Five hundred years ago, it was a retreat where ‘Chosen Women’ were worshiped and mummified after death.
Today, Machu Picchu (which means ‘old mountain’ in the Quechua language) remains a mystical destination for a fit couple or a group of girlfriends seeking more from a vacation than a beach chair in the sun.
The Lost City of Incas wasn’t ‘discovered’ by explorers until 1911 when Hiram Bingham III, a Latin American historian and explorer organized the first Yale Peruvian Expedition. While Bingham gets the credit for ‘discovering’ Machu Picchu, local valley residents and a few missionaries already knew of its existence. It’s more correct to say that he ‘uncovered’ it, excavating the overgrown site to reveal the ancient structures and carefully preserving the thousands of objects found.
High in the Andes, it is possible to get to the ruins by rail and road, but many choose to go the hard way: by hiking on one of the many trails over breathtaking passes. The most popular route is the exhilarating Camino Inca (Inca Trail).
The best time of year to go is during the dry season from May to December, though June and August are the busiest tourist months. If you go in the off season you’ll get to explore the ruins without a crowd, but you will get wet.
Those traveling on a shoestring budget might want to do an independent trek. To do it yourself, get prepared in the fascinating Inca capital of Cuzco.
It’s also a good idea to stay in Cuzco a couple of days before hiking to acclimate to the altitude of 3,400 meters (11,200ft) feet.
Getting to the Trail
Once you’re ready, jump on the Machu Picchu-bound train that snakes along the Urubamba river. After a few hours, jump off at Qoriwayrachina (or ‘Gold Sifter’) which is at Kilometer 88 (friendly locals will show you where to disembark). After registering and paying a nominal fee for the trek, you’re on your way. Bring a water purifier or, if you can tolerate the taste, water purifying tablets.
(Editor’s note: The Camino Inca became too popular for its own good, and has become degraded due to the thousands of yearly visitors. Although yours’ truly and friends did it by ourselves, it is now prohibited to trek to Machu Picchu without guides. Instead you could book a two-day Inca Trail trek with guides or take a day trip with optional hike to visit the ruins from Cuzco.)
The beginning part of the Inca trail is reminiscent of a fairy tale: fields, flowers, and birds. It’s not until you start going over the mountains that your workout begins. The second and third days take you over high mountain passes. If it’s harder than you thought, it’s still possible to hire additional porters along the way.
Alternatives to the Inca Trail
Due to the soil erosion on the trail, a better option now is to take one of the other trails that lead to the ruins, such as the Salkantay trek, which is the second most popular trail after Camino Inca to get to Machu Picchu by foot.
Though the friendly locals who live along the trails speak Quechua as their first language, most can speak a little Spanish, so it helps to have someone in your party who does as well.

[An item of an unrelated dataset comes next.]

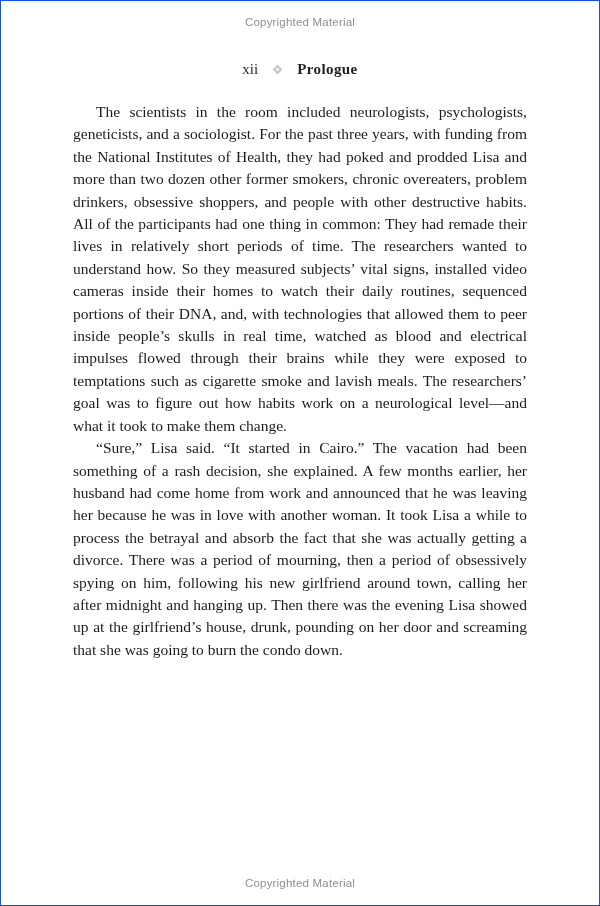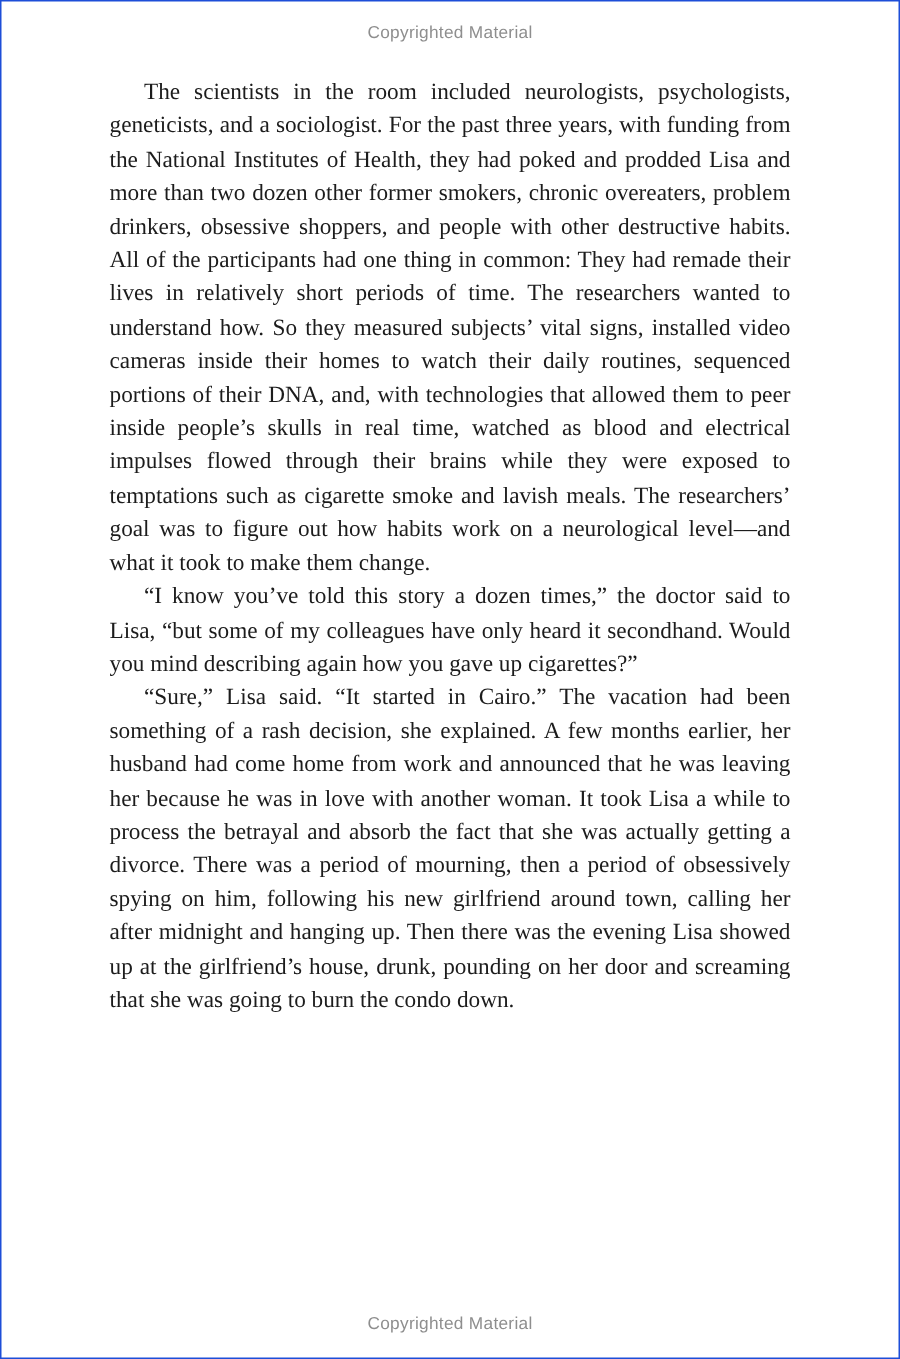"xii" div.page-header { html: none -> <div> <span>xii</span> <span></span> <span>Prologue</span> </div> }
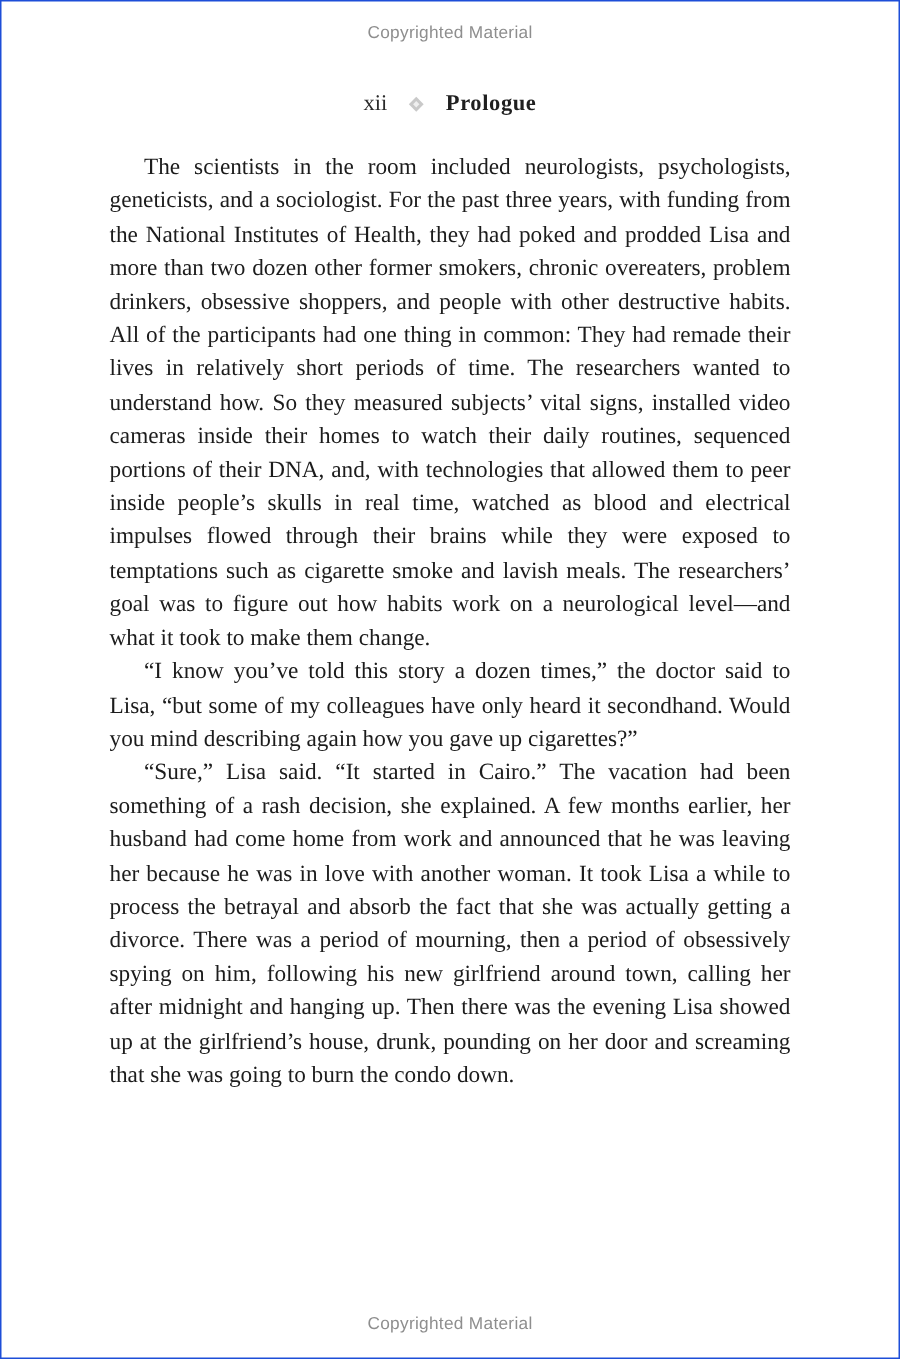"“I know you’ve told this" p { html: <p>“I know you’ve told this story a dozen times,” the doctor said to Lisa, “but some of my colleagues have only heard it secondhand. Would you mind describing again how you gave up cigarettes?”</p> -> none }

The easiest treks to Machu Picchu can take anywhere from two to six days — you’ll know you’re close to your goal when you reach the sun gate, Intipunka. After exploring the labyrinth of the ancient ruins, a great reward awaits you in the nearby aguas calientes, natural hot springs, located in the nearby village by the same name.
If you stop off in the capital of Lima coming or going you can check out the local nightlife scene in the adventure-filled neighborhood of Mira Flores.
Machu Picchu Archaeology Museums
To get the full picture of how the Inca lived, after seeing the site, it’s necessary to see their tools, jewels and other artifacts.
On the Yale Peruvian Expedition and subsequent trips, Bingham and his team excavated, carefully logged and exported thousands of artifacts including mummies and ceramics. Since the Inca custom was to mummify and bury people with their possessions, the excavation provided incredible insight into how the Inca lived.
At the time, the Peruvian government allowed the explorers to take the items to study them with the latest techniques — but it was suppose to be only for a period of 18 months.
Instead, the items found their way to the display shelves at Yale’s Peabody Museum and stayed there for almost a hundred years.
After an international kerfuffle, Peru’s Machu Picchu patrimony was returned to the country in 2011. Today you can see the largest collection of these artifacts in one place at the Machu Picchu Museum, near downtown Cuzco.
Also worth a visit when at the site of Inca Citadel itself, is the smaller Manuel Chávez Ballon Museum. Among the items displayed are copies of letters that prove the Peruvian government was right — they only authorized Hiram Bingham’s team to take the artifacts to Yale for analysis for a year-and-a-half. .
The museum also has a beautiful botanic garden, accessed by a series of steps embedded in the rock, with over 400 species of native plants, including orchids.
Entrance to the Manuel Chávez Ballon Museum is usually free in the afternoon with your entrance to Machu Picchu.